Le 22/02/2022 à 15:13, Aaron Tomlin a écrit :
> No functional change.
>
> This patch migrates code that allows one to generate a
> list of loaded/or linked modules via /proc when procfs
> support is enabled into kernel/module/procfs.c.
>
> Signed-off-by: Aaron Tomlin <[email protected]>

Reviewed-by: Christophe Leroy <[email protected]>

> ---
> kernel/module/Makefile | 1 +
> kernel/module/internal.h | 1 +
> kernel/module/main.c | 131 +-----------------------------------
> kernel/module/procfs.c | 142 +++++++++++++++++++++++++++++++++++++++
> 4 files changed, 145 insertions(+), 130 deletions(-)
> create mode 100644 kernel/module/procfs.c
>
> diff --git a/kernel/module/Makefile b/kernel/module/Makefile
> index 9901bed3ab5b..94296c98a67f 100644
> --- a/kernel/module/Makefile
> +++ b/kernel/module/Makefile
> @@ -15,3 +15,4 @@ obj-$(CONFIG_MODULES_TREE_LOOKUP) += tree_lookup.o
> obj-$(CONFIG_STRICT_MODULE_RWX) += strict_rwx.o
> obj-$(CONFIG_DEBUG_KMEMLEAK) += debug_kmemleak.o
> obj-$(CONFIG_KALLSYMS) += kallsyms.o
> +obj-$(CONFIG_PROC_FS) += procfs.o
> diff --git a/kernel/module/internal.h b/kernel/module/internal.h
> index 44ca05b9eb8f..6af40c2d145f 100644
> --- a/kernel/module/internal.h
> +++ b/kernel/module/internal.h
> @@ -72,6 +72,7 @@ struct module *find_module_all(const char *name, size_t len, bool even_unformed)

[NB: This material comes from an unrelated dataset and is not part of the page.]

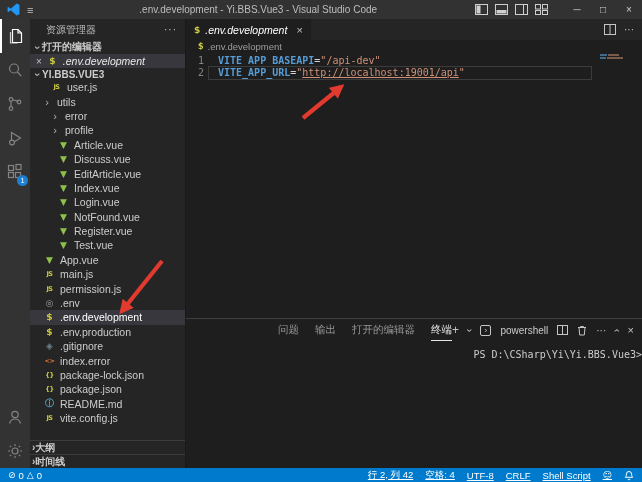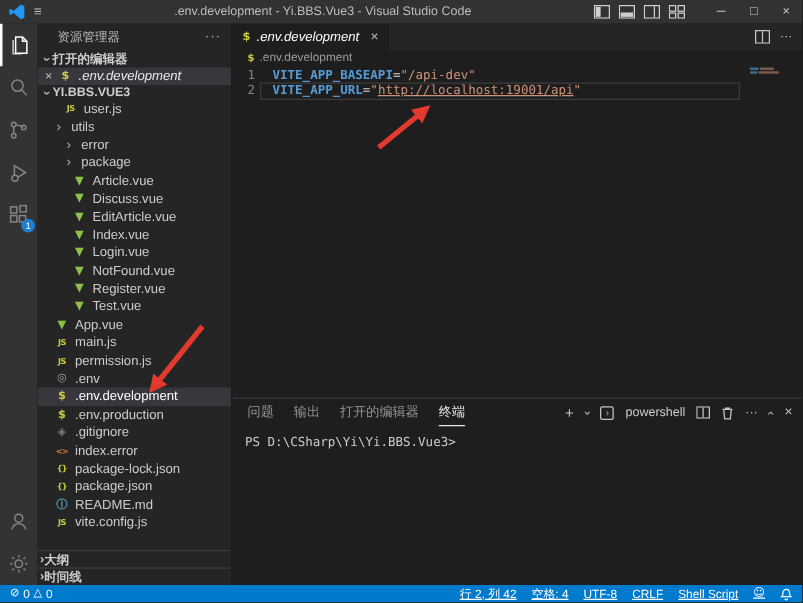"package" span.fname { text: package -> profile }
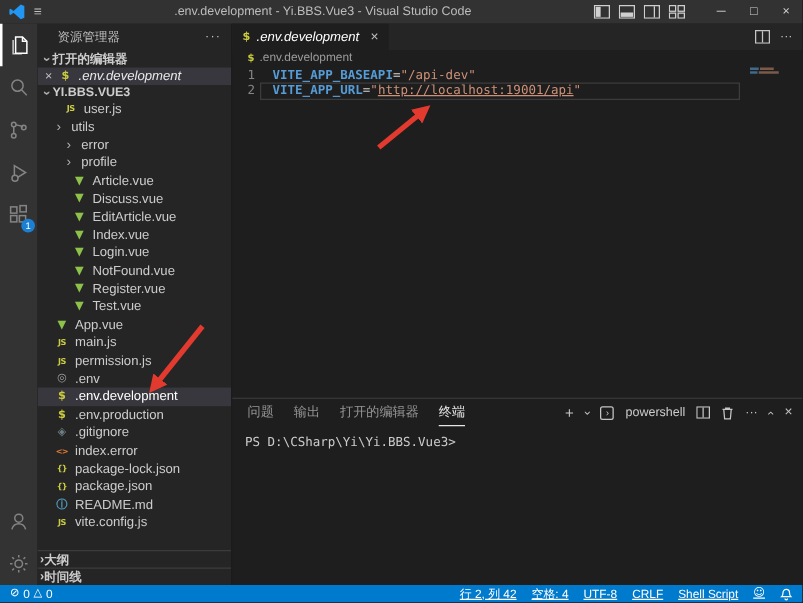"问题" .panel { align-items: none -> flex-end }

> int cmp_name(const void *name, const void *sym);
> long module_get_offset(struct module *mod, unsigned int *size, Elf_Shdr *sechdr,
> unsigned int section);
> +char *module_flags(struct module *mod, char *buf);
>
> static inline unsigned long kernel_symbol_value(const struct kernel_symbol *sym)
> {
> diff --git a/kernel/module/main.c b/kernel/module/main.c
> index 952079987ea4..44b6fd1acc44 100644
> --- a/kernel/module/main.c
> +++ b/kernel/module/main.c
> @@ -22,7 +22,6 @@
> #include <linux/slab.h>
> #include <linux/vmalloc.h>
> #include <linux/elf.h>
> -#include <linux/proc_fs.h>
> #include <linux/seq_file.h>
> #include <linux/syscalls.h>
> #include <linux/fcntl.h>
> @@ -805,31 +804,6 @@ SYSCALL_DEFINE2(delete_module, const char __user *, name_user,
> return ret;
> }
>
> -static inline void print_unload_info(struct seq_file *m, struct module *mod)
> -{
> - struct module_use *use;
> - int printed_something = 0;
> -
> - seq_printf(m, " %i ", module_refcount(mod));
> -
> - /*
> - * Always include a trailing , so userspace can differentiate
> - * between this and the old multi-field proc format.
> - */
> - list_for_each_entry(use, &mod->source_list, source_list) {
> - printed_something = 1;
> - seq_printf(m, "%s,", use->source->name);
> - }
> -
> - if (mod->init != NULL && mod->exit == NULL) {
> - printed_something = 1;
> - seq_puts(m, "[permanent],");
> - }
> -
> - if (!printed_something)
> - seq_puts(m, "-");
> -}
> -
> void __symbol_put(const char *symbol)
> {
> struct find_symbol_arg fsa = {
> @@ -919,12 +893,6 @@ void module_put(struct module *module)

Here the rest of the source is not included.